Свойства фенолоксидазы Alternaria tenuis A-2, интерес к которой был вызван ее способностью интенсивно окислять катехины чайного листа, изучались на препаратах, выделенных и очищенных фракционированием с сульфатом аммония, хроматографированием на колонках ДЭАЭ-целлюлозы, ДЭАЭ-сефадекса А-50, оксиапатита и сефадекса G-100. Гомогенность препаратов проверялась диск-электрофорезом в полиакриламидном геле.

Было установлено, что фермент в мицелии гриба представлен единственной формой, молекулярная масса которой составляет 88 000 (метод определения: гель-фильтрация). Его изоэлектрическая точка (pH 2,85) была необычайно низка для глобулярных белков, рН-оптимум действия проявлялся при pH 4,7, а границы стабильности лежали в пределах pH 4,0-6,3. Наибольшая активность фенолоксидазы Alternaria tenuis устанавливалась при 30-40°. Выше этих температур фермент становился нестабильным. Активность сильно ингибировалась медьхелатирующими агентами (тиомочевиной, диэтилдитиокарбаматом, азидом натрия и др.), тогда как ЭДТУ практически не затрагивала ее. В то же время она заметно стимулировалась ионами Cu⁺ и Cu²⁺. Более того, ионы Cu²⁺ могли почти полностью восстанавливать активность, ингибированную диэтилдитиокарбаматом.

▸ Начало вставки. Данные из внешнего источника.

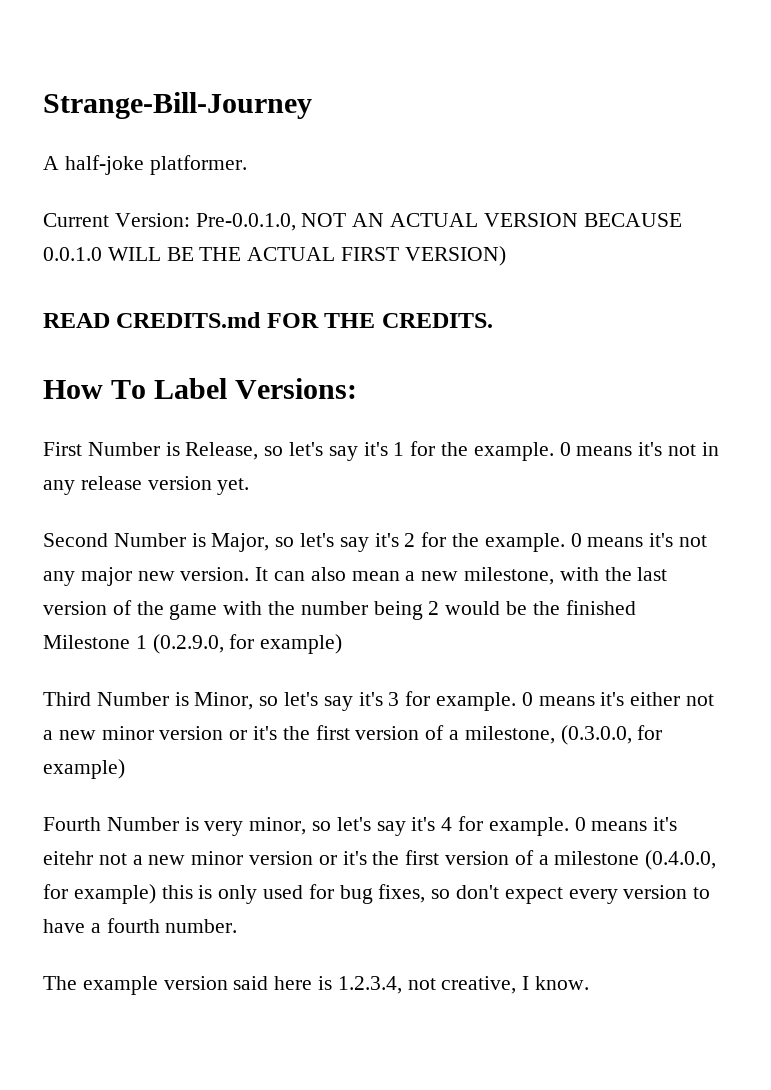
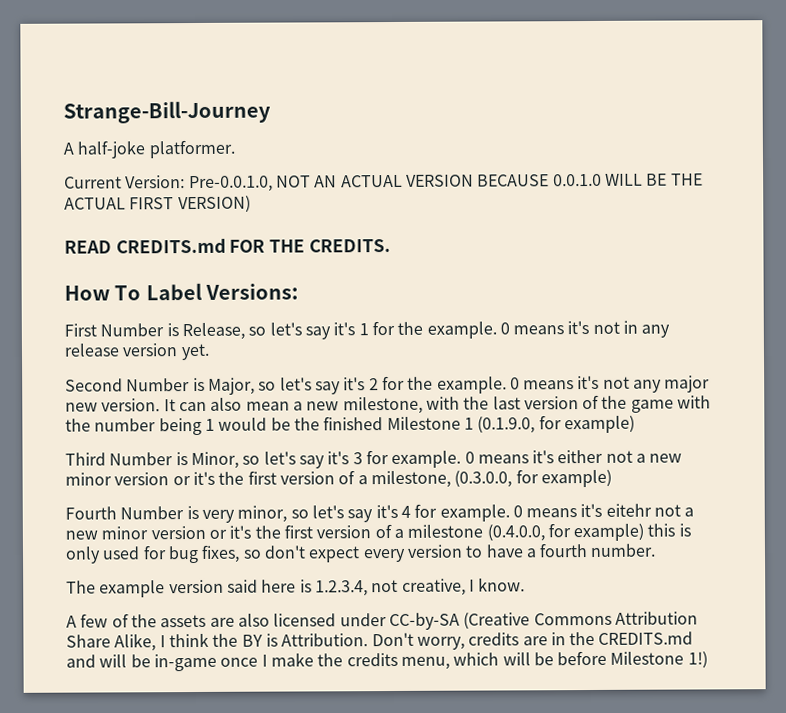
- It can also mean a new milestone, with the last version of the game with the number being 2 would be the finished Milestone 1 (0.2.9.0, for example)
+ It can also mean a new milestone, with the last version of the game with the number being 1 would be the finished Milestone 1 (0.1.9.0, for example)
+ A few of the assets are also licensed under CC-by-SA (Creative Commons Attribution Share Alike, I think the BY is Attribution. Don't worry, credits are in the CREDITS.md and will be in-game once I make the credits menu, which will be before Milestone 1!)

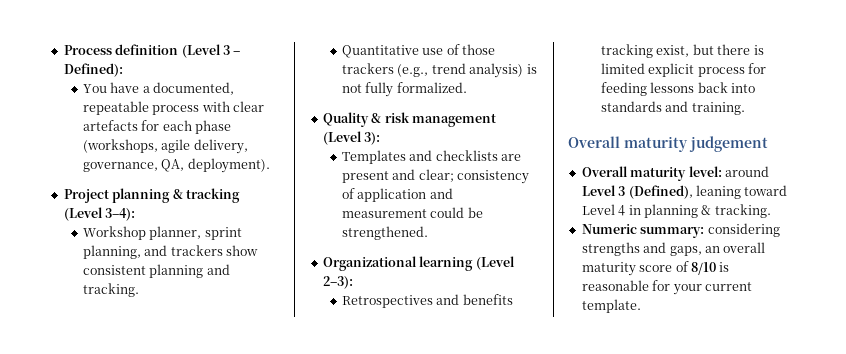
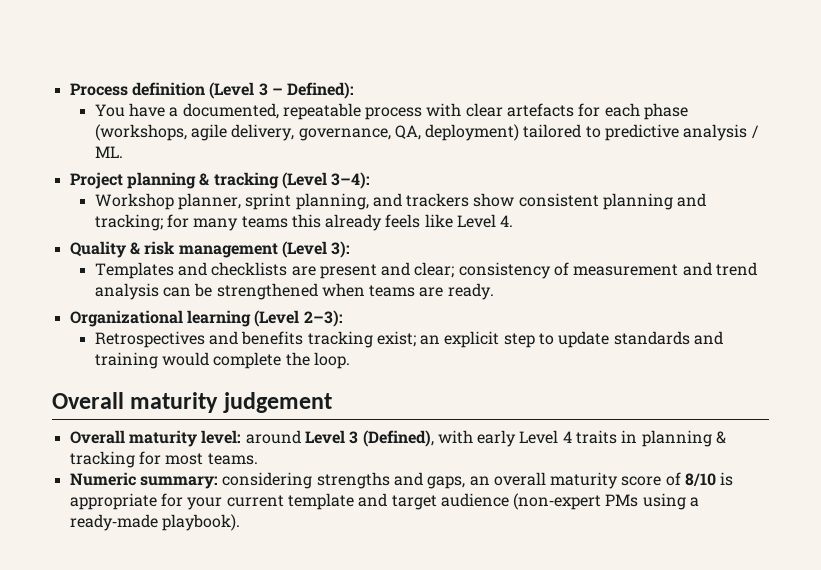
- You have a documented, repeatable process with clear artefacts for each phase (workshops, agile delivery, governance, QA, deployment).
+ You have a documented, repeatable process with clear artefacts for each phase (workshops, agile delivery, governance, QA, deployment) tailored to predictive analysis / ML.
- Workshop planner, sprint planning, and trackers show consistent planning and tracking.
- Quantitative use of those trackers (e.g., trend analysis) is not fully formalized.
+ Workshop planner, sprint planning, and trackers show consistent planning and tracking; for many teams this already feels like Level 4.
- Templates and checklists are present and clear; consistency of application and measurement could be strengthened.
+ Templates and checklists are present and clear; consistency of measurement and trend analysis can be strengthened when teams are ready.
- Retrospectives and benefits tracking exist, but there is limited explicit process for feeding lessons back into standards and training.
+ Retrospectives and benefits tracking exist; an explicit step to update standards and training would complete the loop.
- Overall maturity level: around Level 3 (Defined), leaning toward Level 4 in planning & tracking.
+ Overall maturity level: around Level 3 (Defined), with early Level 4 traits in planning & tracking for most teams.
- Numeric summary: considering strengths and gaps, an overall maturity score of 8/10 is reasonable for your current template.
+ Numeric summary: considering strengths and gaps, an overall maturity score of 8/10 is appropriate for your current template and target audience (non‑expert PMs using a ready‑made playbook).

Рассчитано, что фенолоксидаза Alternaria tenuis А-2 содержит в каждой молекуле по 3 атома меди (0,24%). Помимо медьхелатирующих агентов, сильное ингибирующее действие на фермент оказывали также аскорбиновая кислота, 2-меркаптоэтанол, СО и др., а также ионы Hg₂+, Al₃+, Sn₂+ и Ag+. Детально определялась также субстратная специфичность фермента. Она распространялась на различные о-, ди- и трифенолы, но не на монофенолы (проверялись: фенол, р-крезол, L-тирозин и р-кумариновая кислота). Из испытанных полифенолов наиболее быстро окислялись хлорогеновая кислота, 1-катехин, d-катехин, кофейная кислота и 4-метилпирокатехин.

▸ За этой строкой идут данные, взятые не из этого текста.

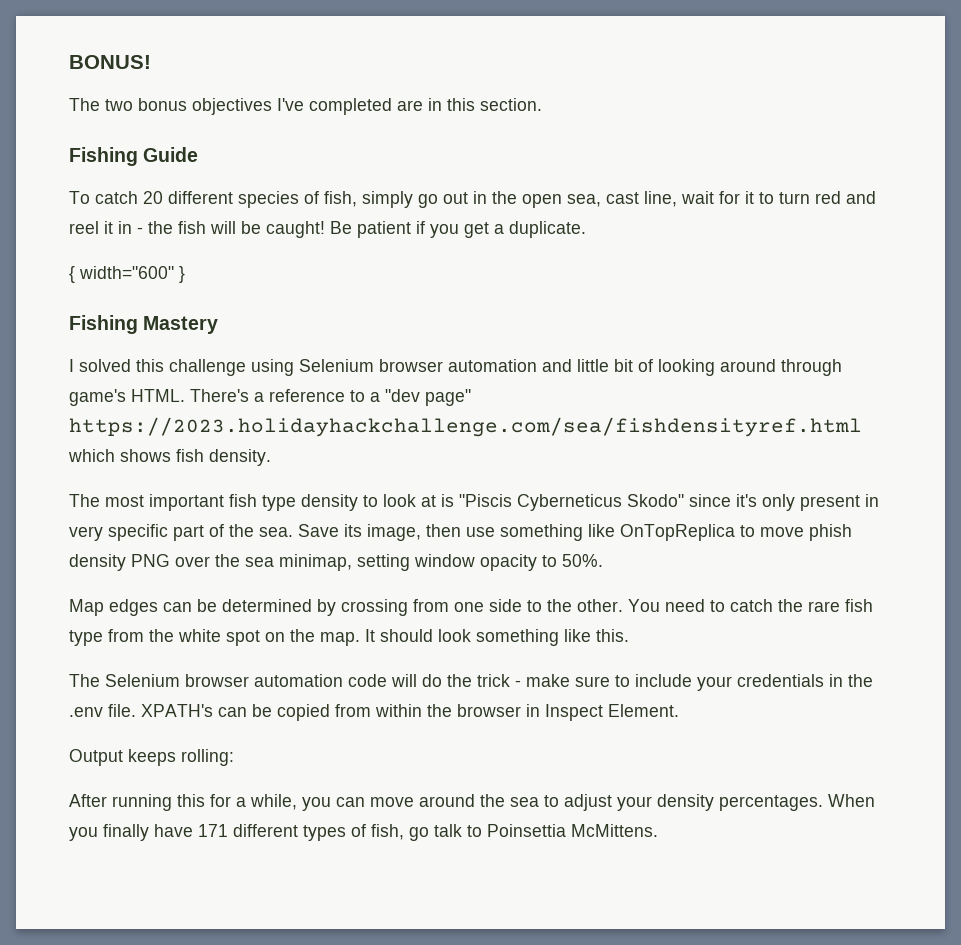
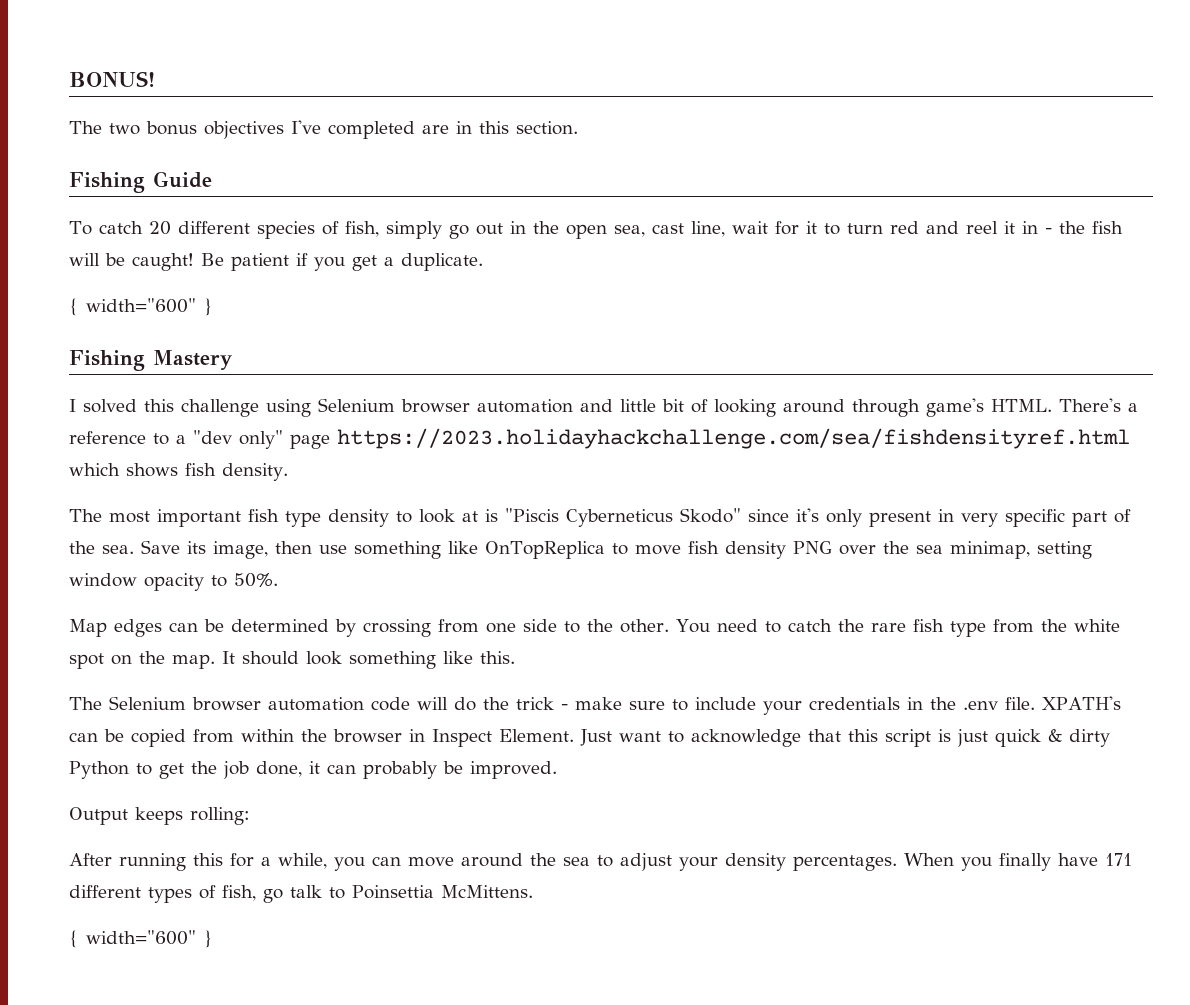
- There's a reference to a "dev page" https://2023.holidayhackchallenge.com/sea/fishdensityref.html which shows fish density.
+ There's a reference to a "dev only" page https://2023.holidayhackchallenge.com/sea/fishdensityref.html which shows fish density.
- Save its image, then use something like OnTopReplica to move phish density PNG over the sea minimap, setting window opacity to 50%.
+ Save its image, then use something like OnTopReplica to move fish density PNG over the sea minimap, setting window opacity to 50%.
+ Just want to acknowledge that this script is just quick & dirty Python to get the job done, it can probably be improved.
  When you finally have 171 different types of fish, go talk to Poinsettia McMittens.
+ { width="600" }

ДОФА окислялся значительно слабее, а гидрохинон (р-дифенол) и резорцин (m-дифенол) не затрагивались совсем. То же самое можно сказать об аскорбиновой кислоте и р-фенилендиамине. Значение К_m для d-катехина составляло 4,7•10^-4 М. Авторы классифицируют рассмотренный фермент как монофенол, диоксифенилаланин: O₂-оксидоредуктазу (ЕС 1.14.18.1 по классификации 1972 г.) [Motoda, 1979а, b].